*** Source data ***

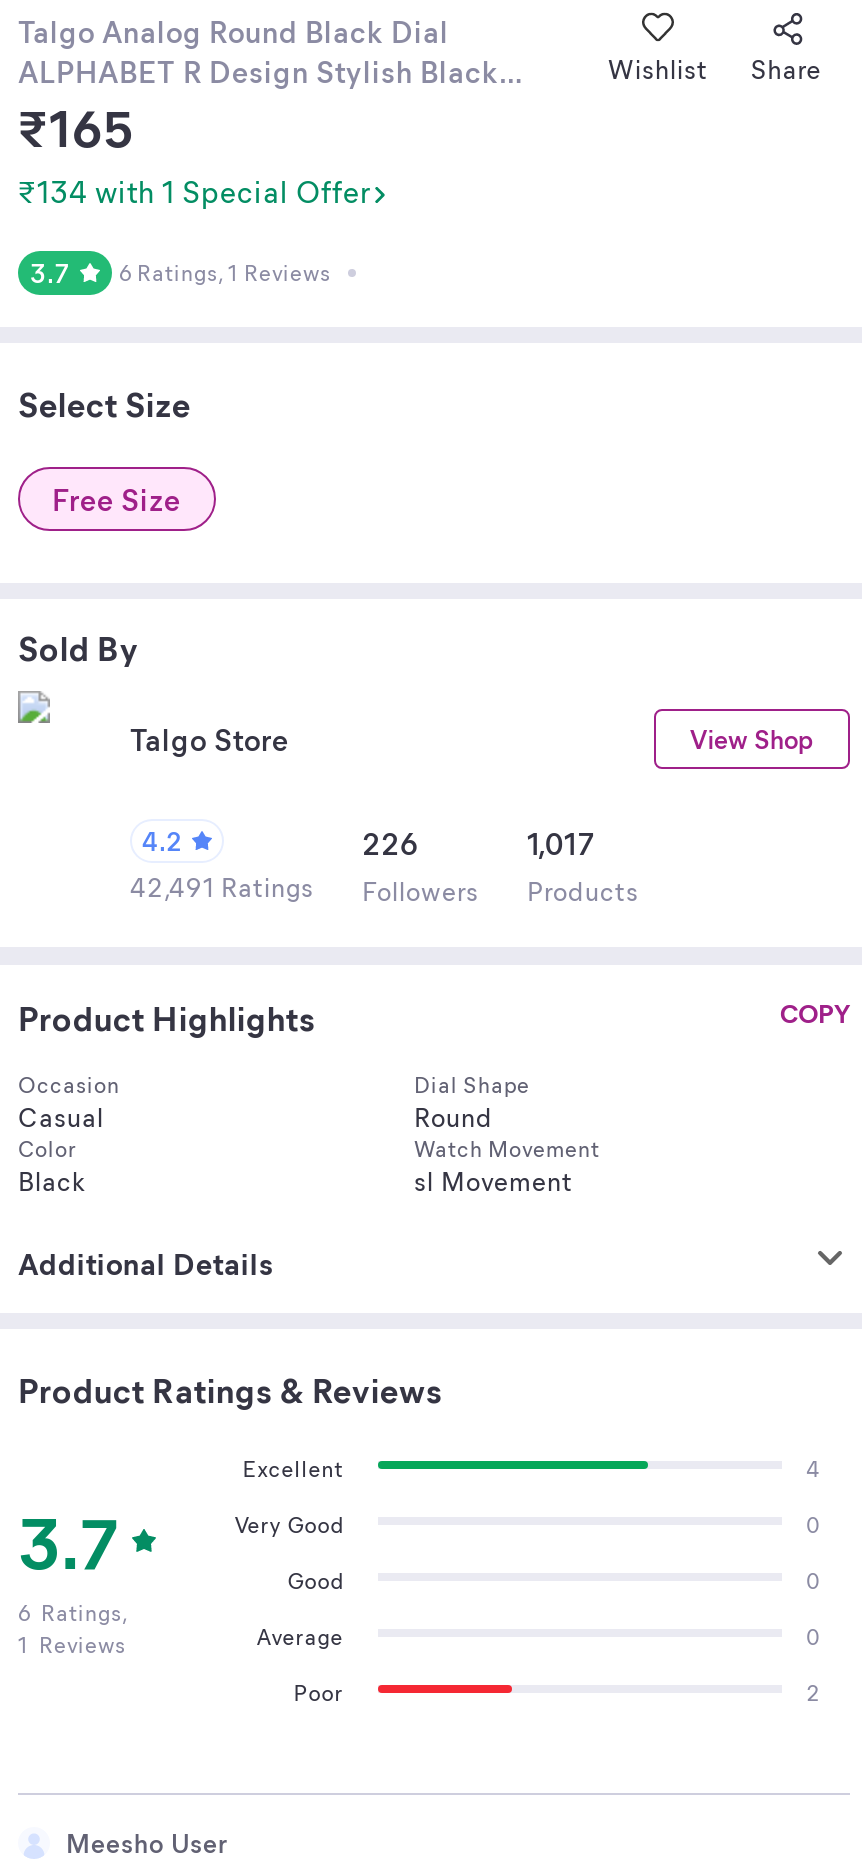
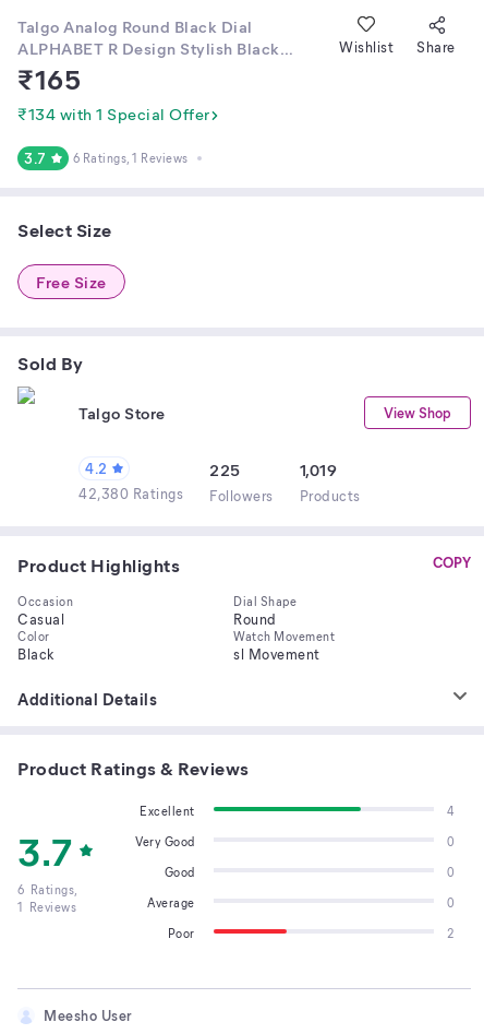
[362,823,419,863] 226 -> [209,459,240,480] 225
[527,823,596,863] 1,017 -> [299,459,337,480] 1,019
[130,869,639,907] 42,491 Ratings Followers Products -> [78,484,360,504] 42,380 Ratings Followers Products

*** End of Source data ***
*** Source data ***

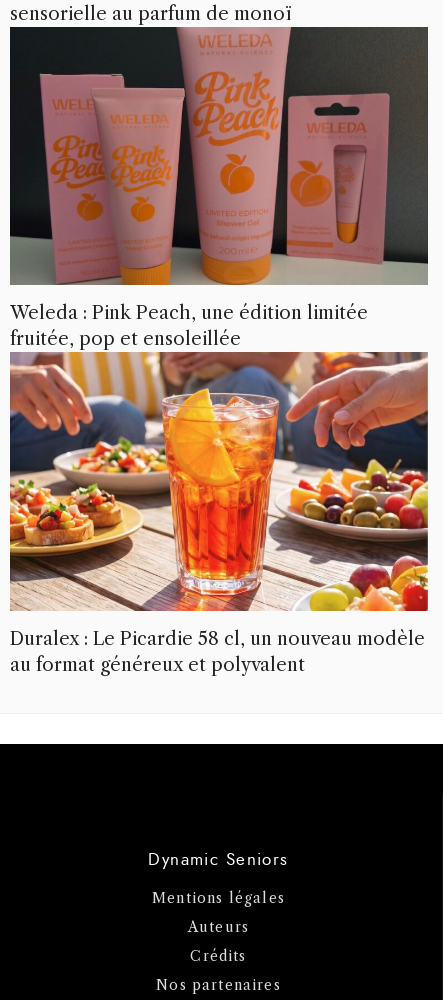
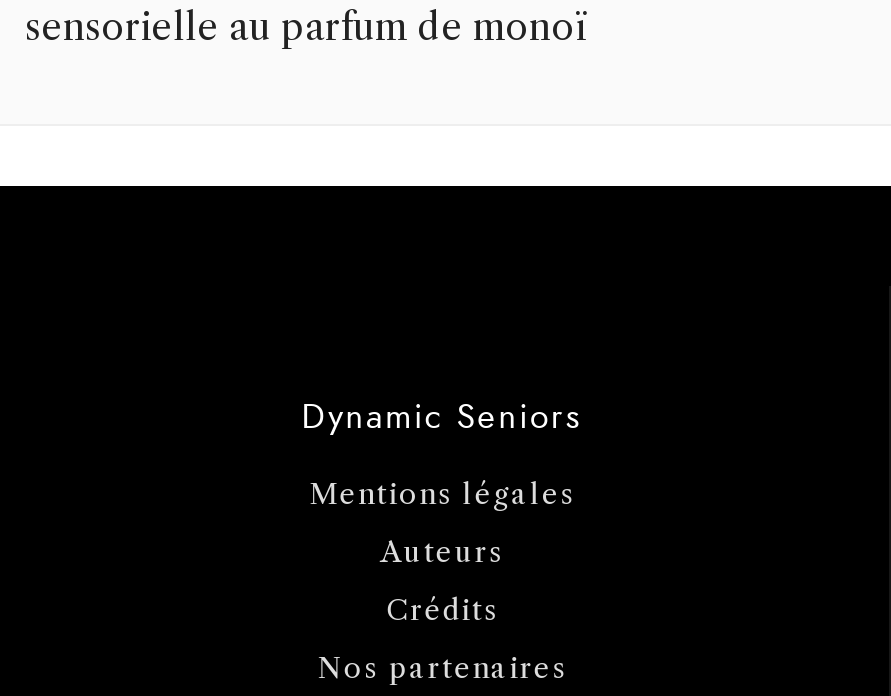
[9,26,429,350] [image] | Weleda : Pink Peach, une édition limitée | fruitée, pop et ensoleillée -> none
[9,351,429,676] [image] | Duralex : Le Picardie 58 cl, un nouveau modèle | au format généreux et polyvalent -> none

*** End of Source data ***

**Exercise brief:** When a line among the entries contains "image", pull that line out.

**Task response:**
[9,26,429,350] [image] | Weleda : Pink Peach, une édition limitée | fruitée, pop et ensoleillée -> none
[9,351,429,676] [image] | Duralex : Le Picardie 58 cl, un nouveau modèle | au format généreux et polyvalent -> none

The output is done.